Berlin and Vienna are very different cities. Vienna has more grandeur and feels older, more refined. It has the palaces, the Ringstrasse, the art at the Albertina and Belvedere, and the peddlers in ridiculous outfits trying to get people to attend classical music performances since Mozart lived in the city. I attended a chamber music concert at the opera house on Saturday. It was just short enough to maintain my interest, and while I’m glad I attended I’m not eager to attend another such performance in the near future. Berlin is grittier, has graffiti everywhere, and feels like the sort of place where there would be lots of black leather jackets if it were an American city. These differences are linked to the two cities’ different histories, but they go some way towards explaining why Berlin is not atop many Americans’ list of European cities they wish to visit. That said, there is an energy in Berlin that I didn’t feel in Vienna or Paris. Maybe it is just spring arriving later in Berlin and the timing of my visit, but I suspect there is more to it. This is the startup hub of continental Europe, and tomorrow I will attempt to get a glimpse of this by working out of one of the coworking spaces here. It isn’t likely I will make any connections while there (it is me, after all), but I will be in a place where a serendipitous connection might be possible.

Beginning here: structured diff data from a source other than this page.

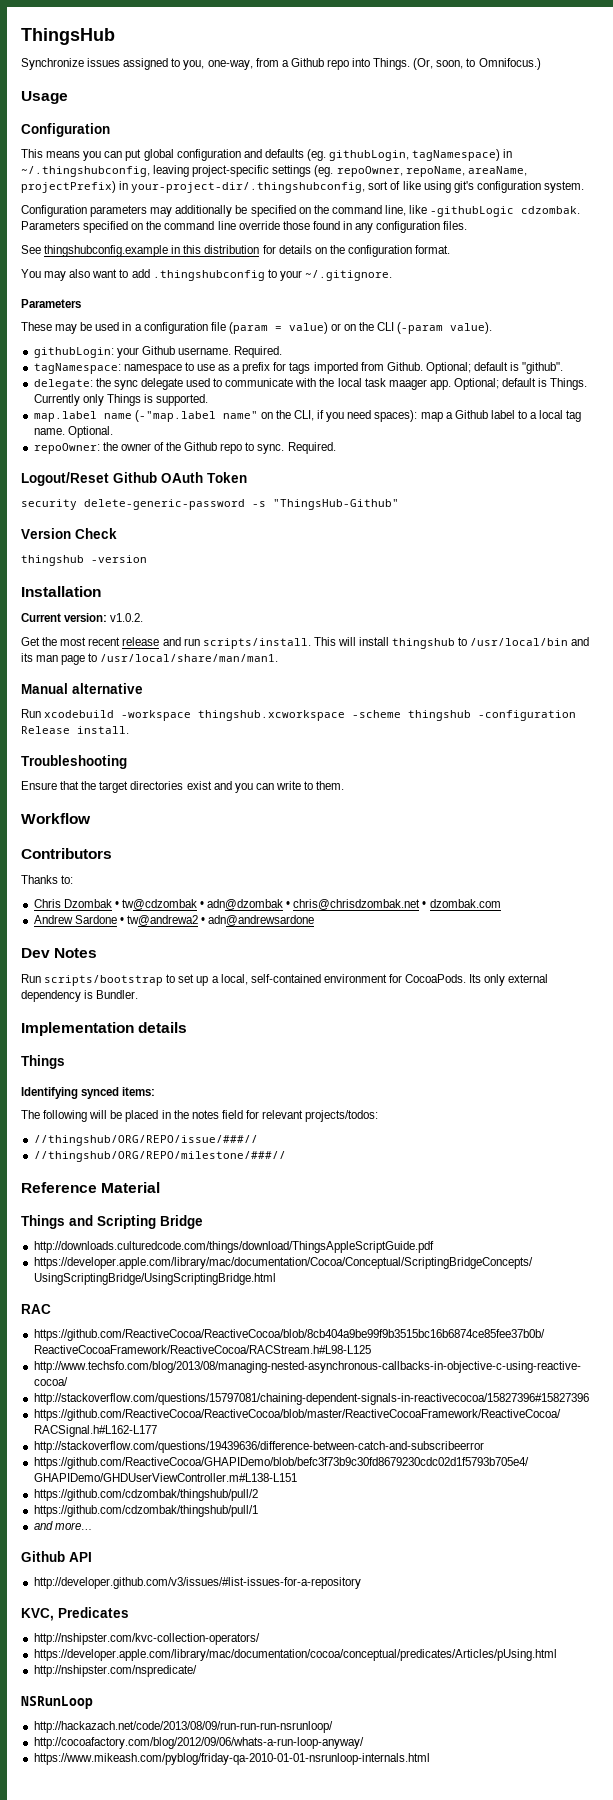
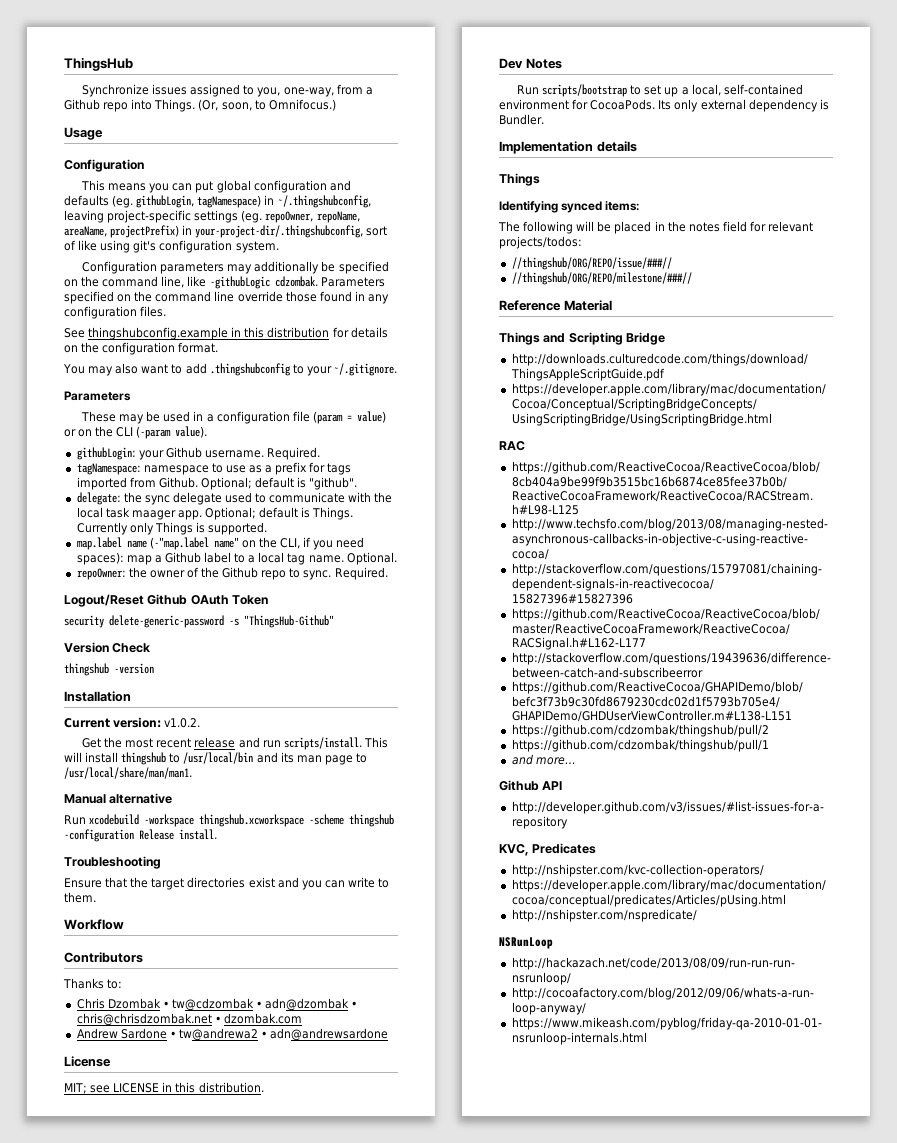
(315, 920) none -> [64,1056,111,1067] [64,1082,264,1094] // License // MIT; see LICENSE in this distribution.

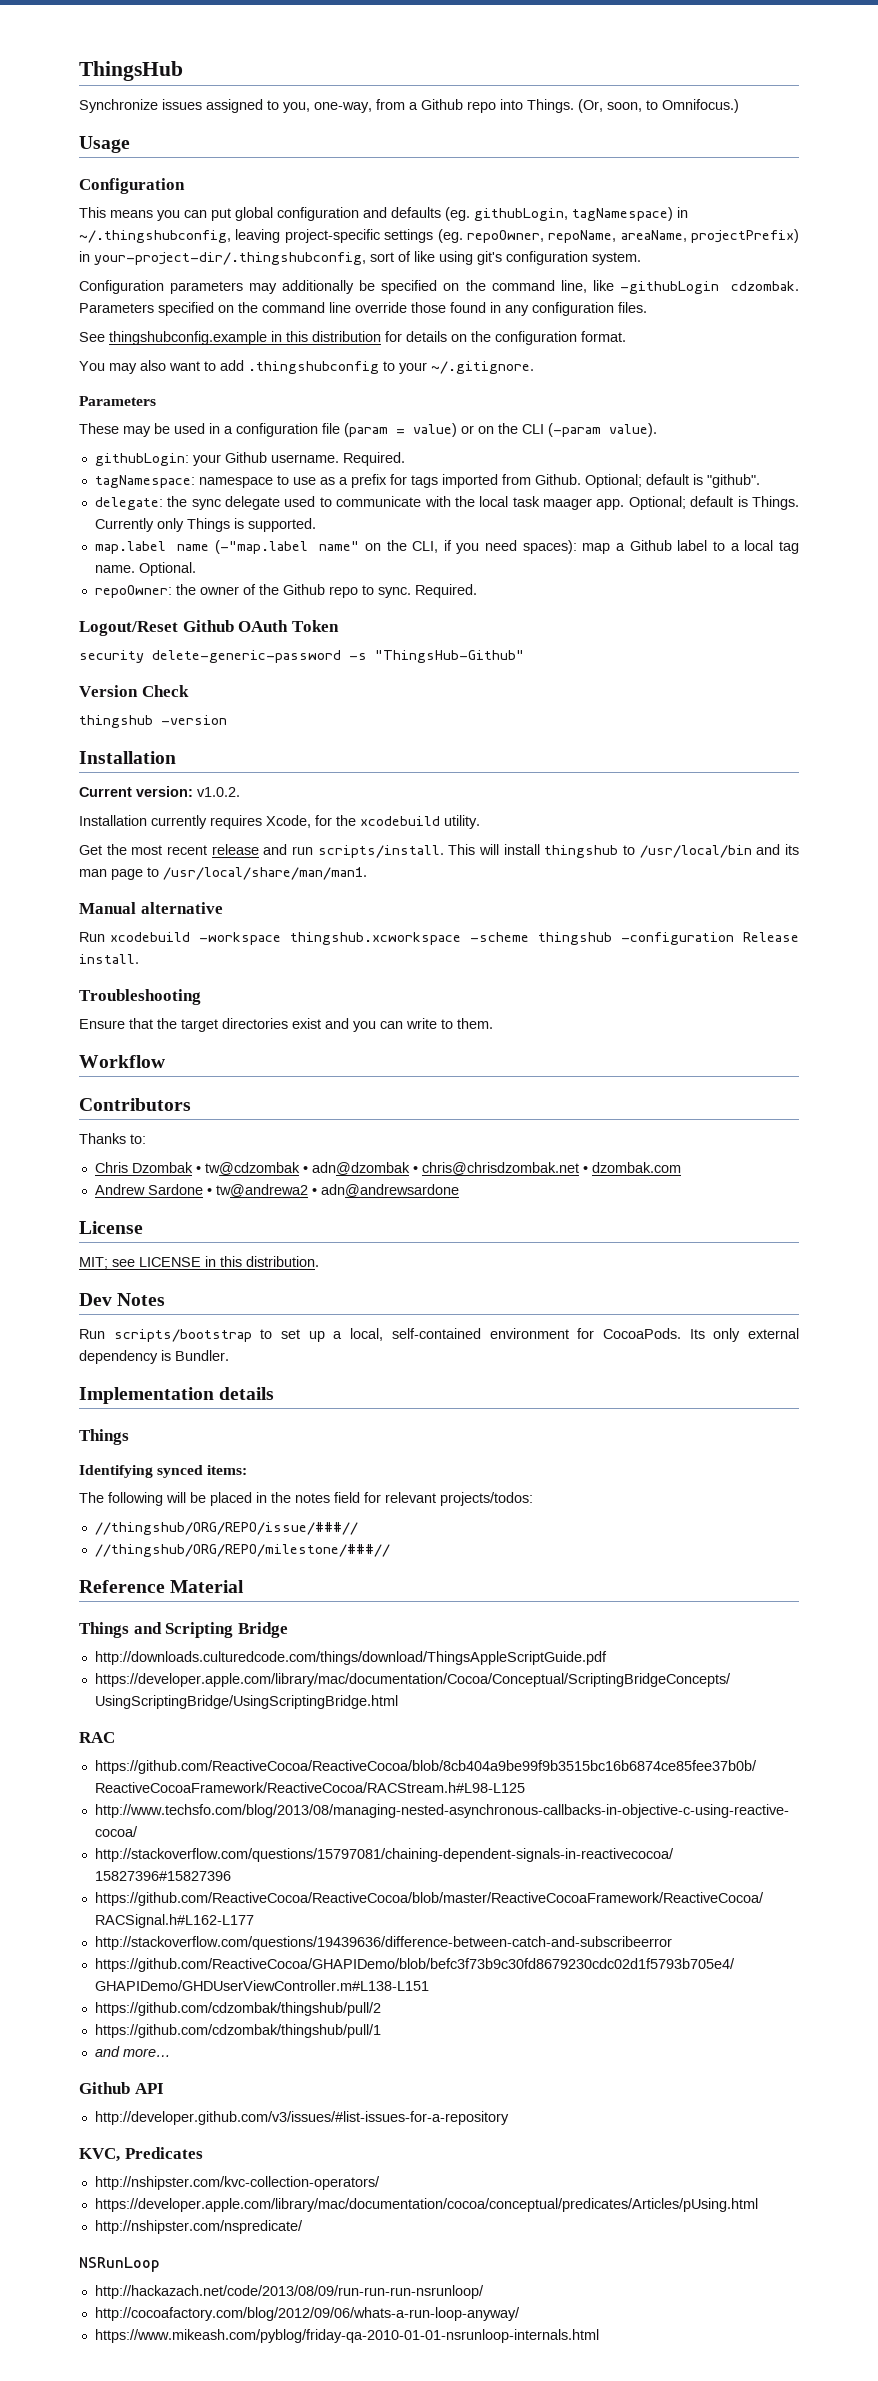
[209,276,270,289] -githubLogic -> [619,281,719,294] -githubLogin
(201, 723) none -> [79,815,480,829] // Installation currently requires Xcode, for the xcodebuild utility.

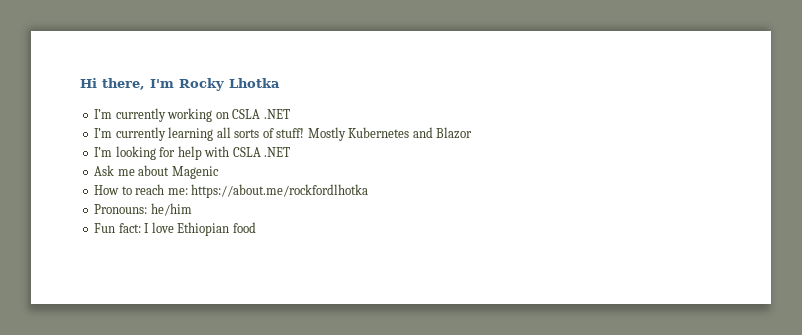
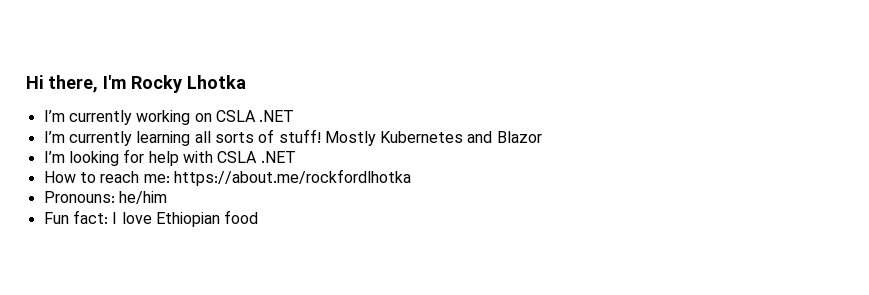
[94,165,219,179] // Ask me about Magenic -> (296, 157) none

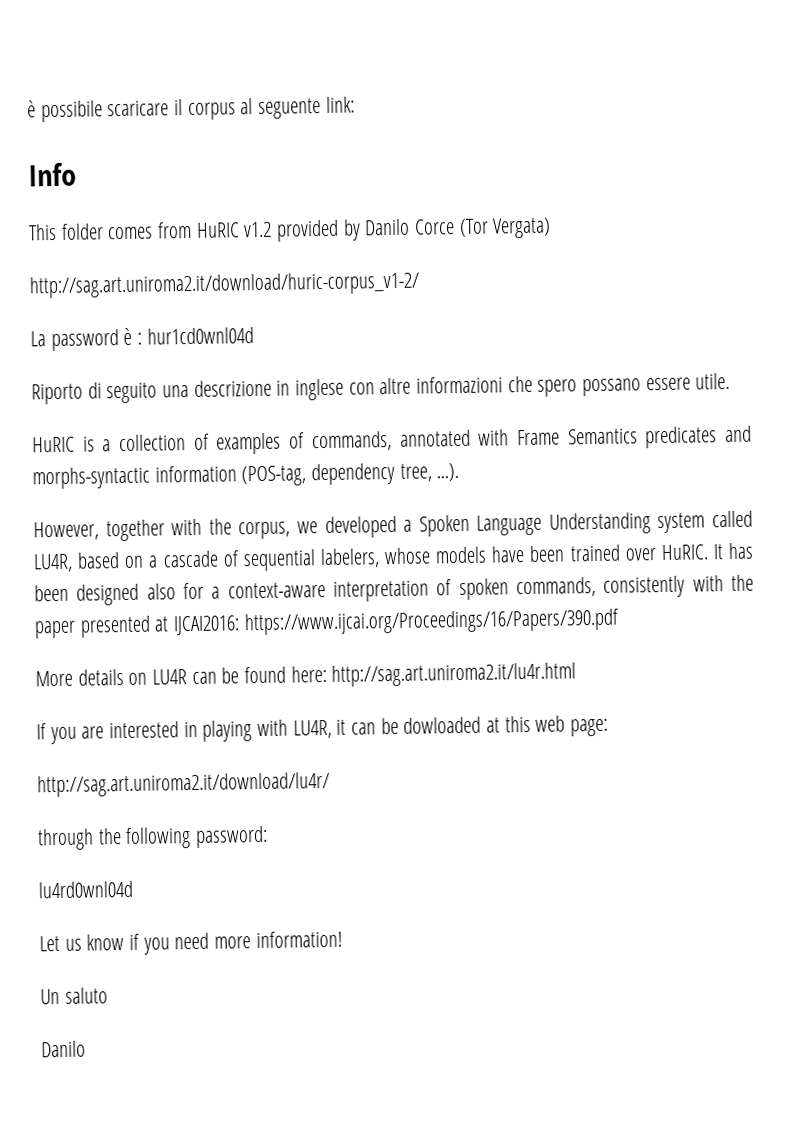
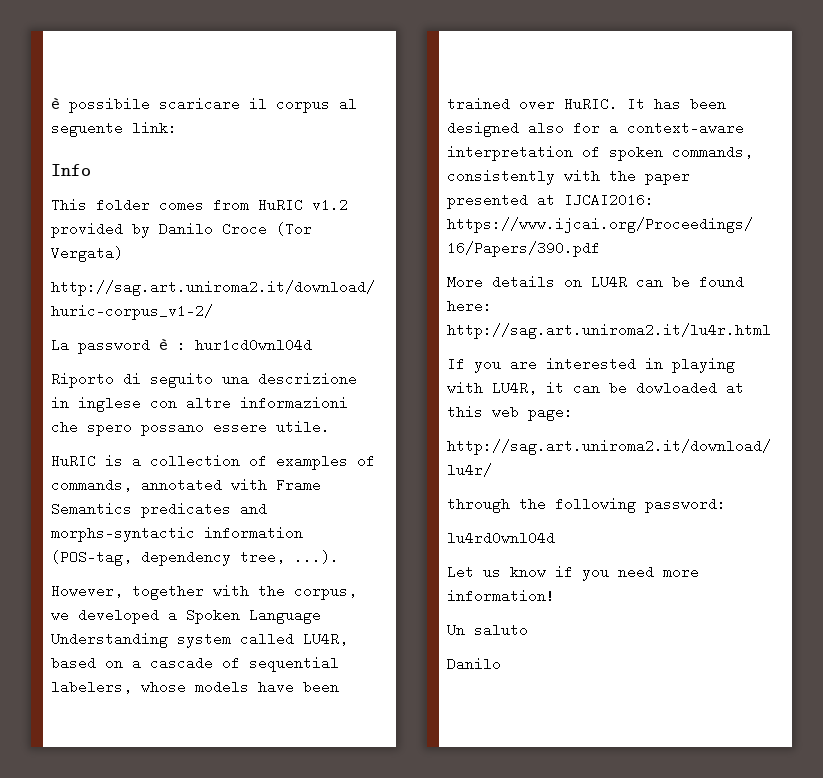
[414,219,456,235] Corce -> [222,222,267,236] Croce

There is also more variety in the food in Berlin. Even though I did not eat at the same restaurant twice in Vienna, I did have the same dishes several times. The first schnitzel I had was my favorite, so that was a little unfortunate. I am following the same rule in Berlin, but I don’t expect that I will have a doner kebab more than two or three times while I’m here (even though this is where the dish was created and the best of the genre can be found here). I have been eating out every single meal during this trip. That is not sustainable even if I did budget for it but does leave me wanting to eat at new restaurants when I get back to Raleigh and not just go back to the same three or four places I have frequented in recent months. Maybe I can even find a few people to participate in those culinary explorations.